Vegetation prior to and during onset of East Antarctic glaciation: High resolution palynological insights from Sabrina Coast, East Antarctica

The Aurora Subglacial Basin (ASB) contains an estimated 3.5 m of global sea level equivalent ice and is primarily drained by the Totten Glacier system, which terminates at the Sabrina Coast, East Antarctica. Thinning and retreating of the Totten Glacier indicates that this region is highly susceptible to oceanographic and atmospheric changes. A paleoclimate perspective on these changes will improve understanding of East Antarctic Ice Sheet (EAIS) dynamics in this sensitive system. Gulick et al. (2017) used seismic and sediment core data to document a dynamic early evolution of the EAIS in the ASB, suggesting that this large ice sheet may not be as stable as previously thought. Here we present new high-resolution palynological data from NBP 14-02 jumbo piston cores (JPC) JPC-54 and JPC-55, which enable reconstruction of regional vegetation and environments during EAIS development. The newly described Sabrina Flora is dominated by angiosperms, with Gambierina (G.) rudata and G. edwardsii complexes, often exceeding 50% of the assemblage. Diverse Proteaceae, Battenipollis sectilis, Forcipites sp., Nothofagidites spp., fern and conifer palynomorphs are also notable in the assemblage.
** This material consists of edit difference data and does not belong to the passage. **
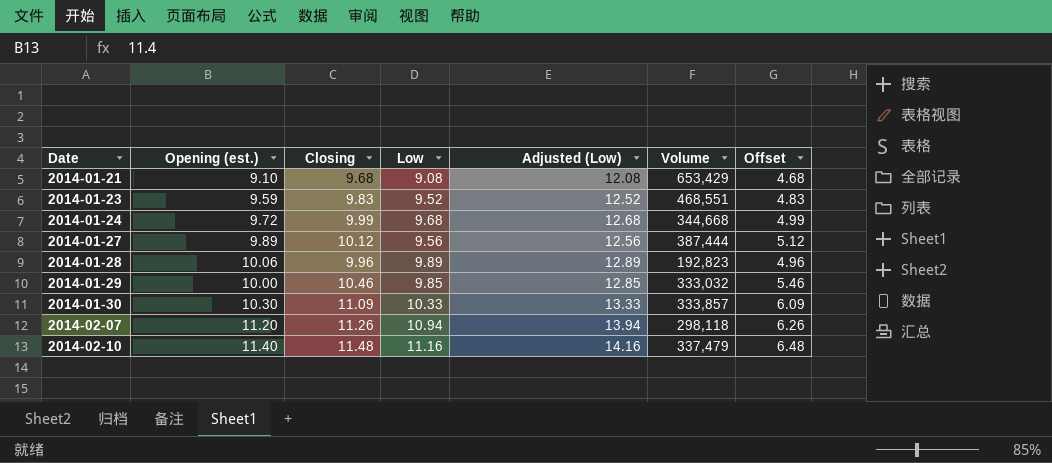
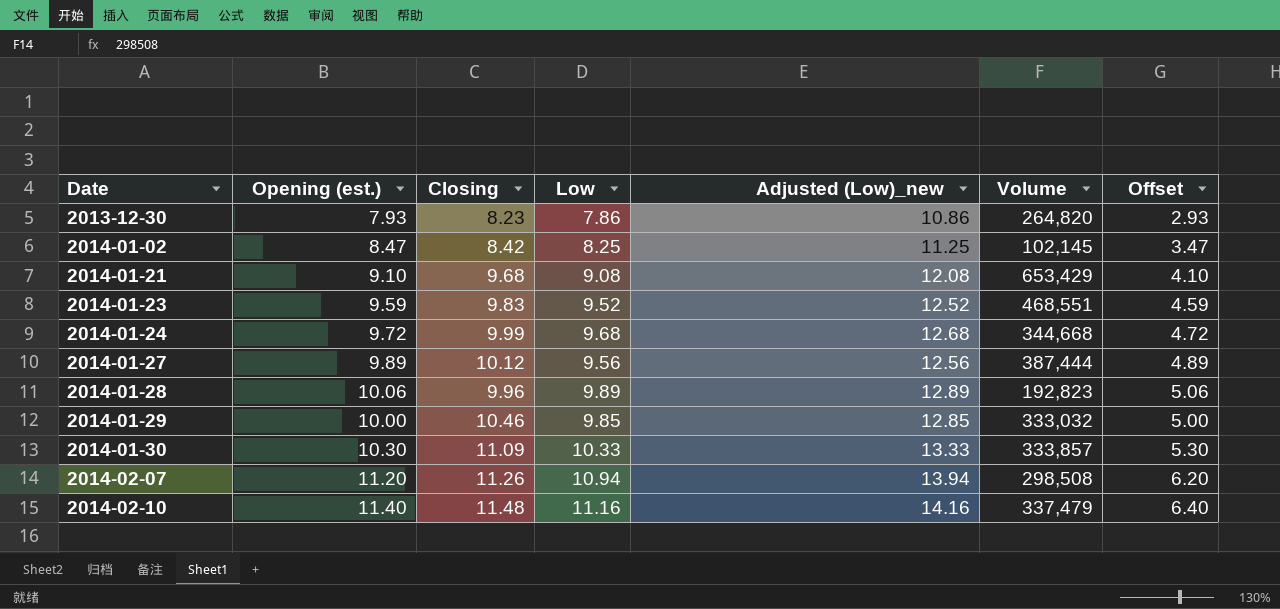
column name: Adjusted (Low) -> Adjusted (Low)_new
column Offset | formula: [Closing] - 5 -> [Opening (est.)] - 5
row 2013-12-30: none -> 7.93 | 8.23 | 7.86 | 10.86 | 264,820 | 2.93
row 2014-01-02: none -> 8.47 | 8.42 | 8.25 | 11.25 | 102,145 | 3.47
2014-02-07 | Volume: 298,118 -> 298,508

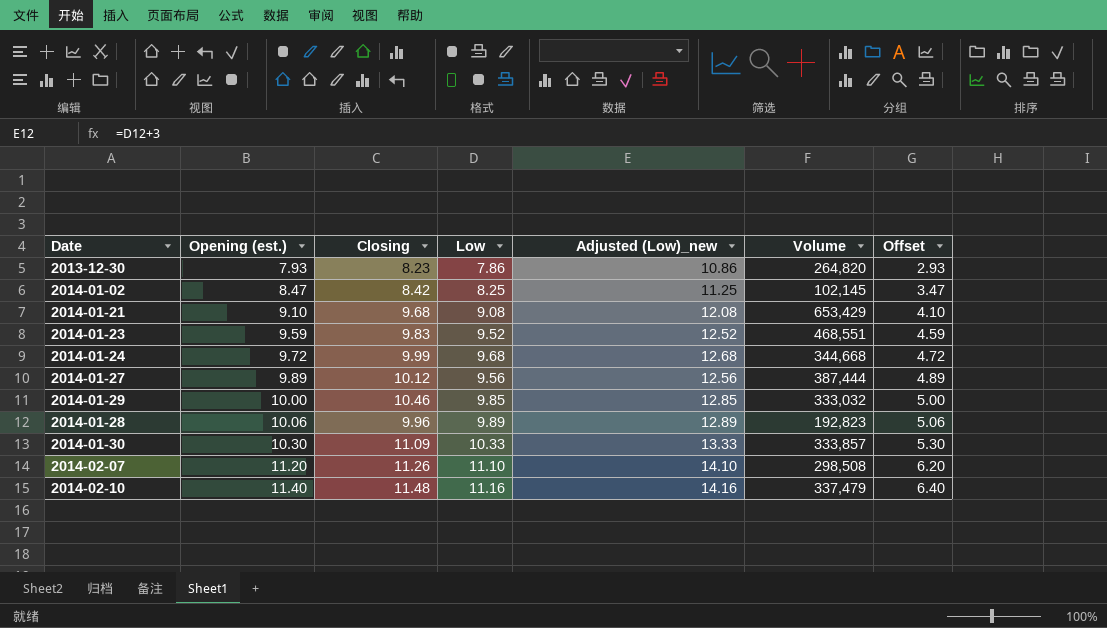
row order: Date ascending -> Opening (est.) ascending
2014-02-07 | Low: 10.94 -> 11.10
2014-02-07 | Adjusted (Low)_new: 13.94 -> 14.10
Because of pristine preservation and the frequent occurrence of Gambierina spp. clusters, the majority of the Sabrina Flora assemblage is interpreted as being penecontemporaneous with sedimentation. Preliminary biostratigraphic results indicate JPC-54 and JPC-55 as latest Paleocene to early-mid Eocene sediments with likely contributions from reworked mid-Cretaceous marine deposits (Smith et al., 2018). Biomarker evidence of plant wax n-alkanoic acid yields average ẟ¹³C₃₀ values of -30.2±0.5‰ (JPC 54 only) consistent with open canopy woodland or shrubby tundra. ẟD₃₀ values were stable across JPC 54 and 55 with a mean -215±4.5‰. A fractionation of ~-100‰ indicates ẟD_precip of -128‰, slightly more positive than coastal snow in the same region today, suggesting sourcing of plant biomarkers from close to the coast. Integration of biomarker and palynological results is ongoing but the abundance of Gambierina, Battenipollis and Proteaceae could be consistent with a drier, more open type of coastal vegetation rather than the closed rainforest vegetation often envisaged for Paleocene-Eocene Antarctica.